You've now added a DNS CNAME value for your Amazon FSx file system with the DNS alias. You can now use the DNS alias to access your data.

Note

When updating a DNS CNAME record to point to an Amazon FSx file system previously pointed to another file system, clients might not be able to connect with file system for a brief period of time. When the client DNS cache refreshes, they should be able to connect using the DNS alias. For more information, see Can't access the file system using a DNS alias.

Enforcing Kerberos authentication using GPOs

You can enforce Kerberos authentication when accessing the file system by setting the following Group Policy Objects (GPOs) in your Active Directory:

  • Restrict NTLM: Outgoing NTLM traffic to remote servers - Use this policy setting to deny or audit outgoing NTLM traffic from a computer to any remote server running the Windows operating system.

  • Restrict NTLM: Add remote server exceptions for NTLM authentication - Use this policy setting to create an exception list of remote servers to which client devices are allowed to use NTLM authentication if the Network security: Restrict NTLM: Outgoing NTLM traffic to remote servers policy setting is configured.

  1. Log on to a Windows instance joined to the Active Directory to which your Amazon FSx file system is joined as an administrator.

  2. Choose Start, choose Administrative Tools, and then choose Group Policy Management.

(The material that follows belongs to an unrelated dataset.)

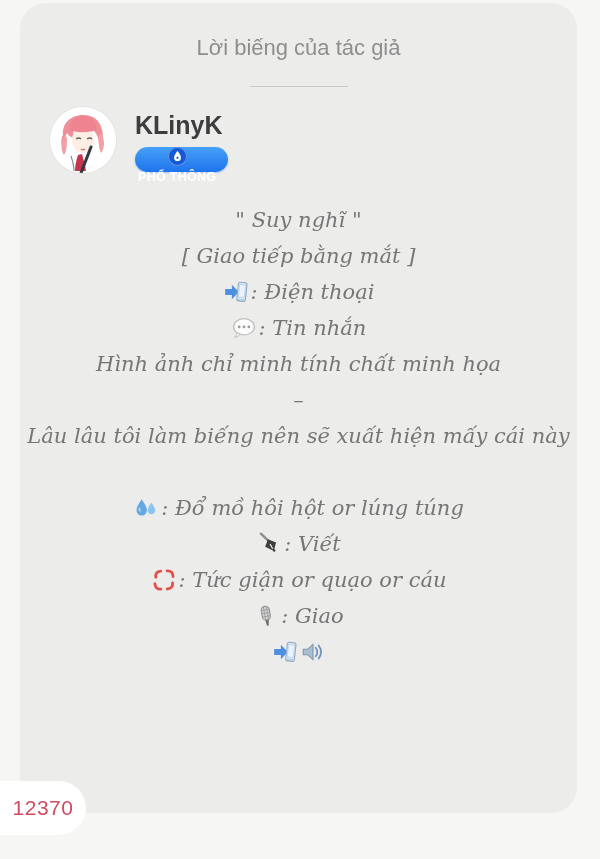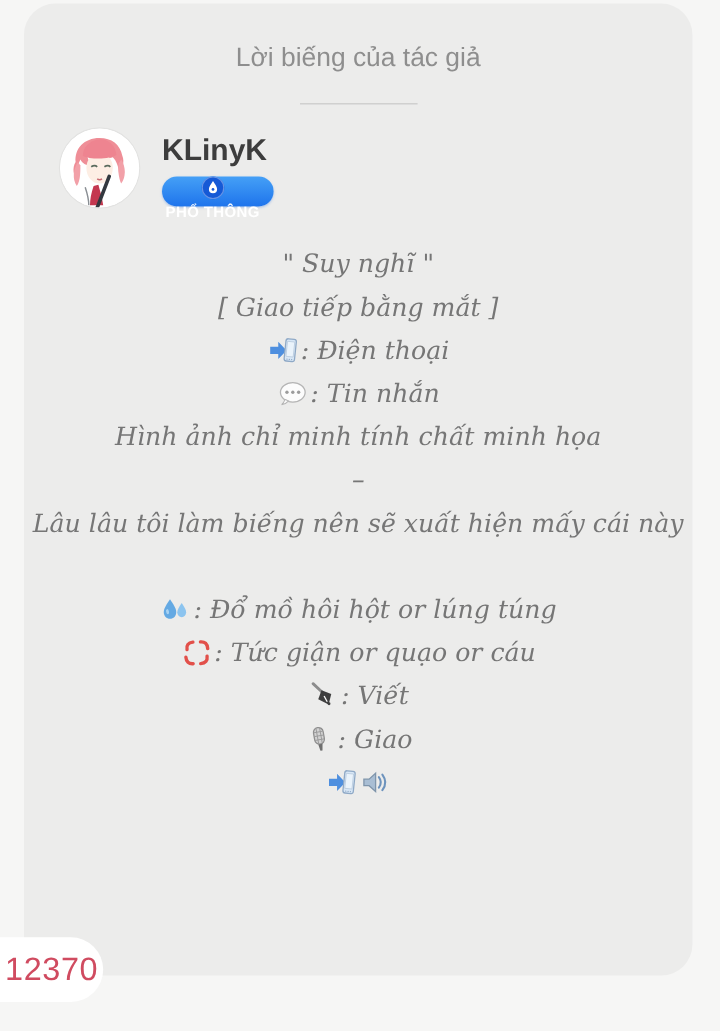": Tức giận or quạo" div.msg-line { order: before ": Viết" -> after ": Viết" }
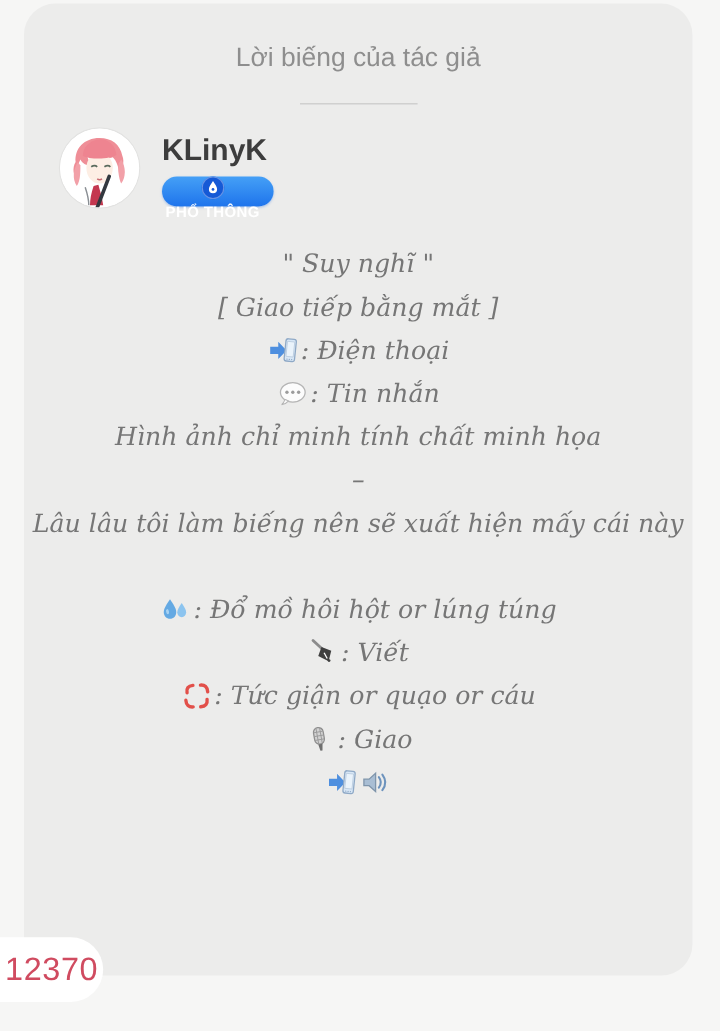"12370" .footer-pill span { font-size: 27px -> 21px }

  3. Choose Group Policy Objects.

  4. Locate the Network Security: Restrict NTLM: Outgoing NTLM traffic to remote servers policy. In the Local security setting tab, open the context (right-click) menu, and choose Properties.

  5. Choose Deny all.

  6. Choose Apply to save the security setting.

  7. To set exceptions for NTLM connections to specific remote servers for the client, locate the Network security: Restrict NTLM: Add remote server exceptions.

    Open the context (right-click) menu, and choose Properties in the Local security setting tab.

  8. Enter the names of any servers to add to the exception list.

  9. Choose Apply to save the security setting.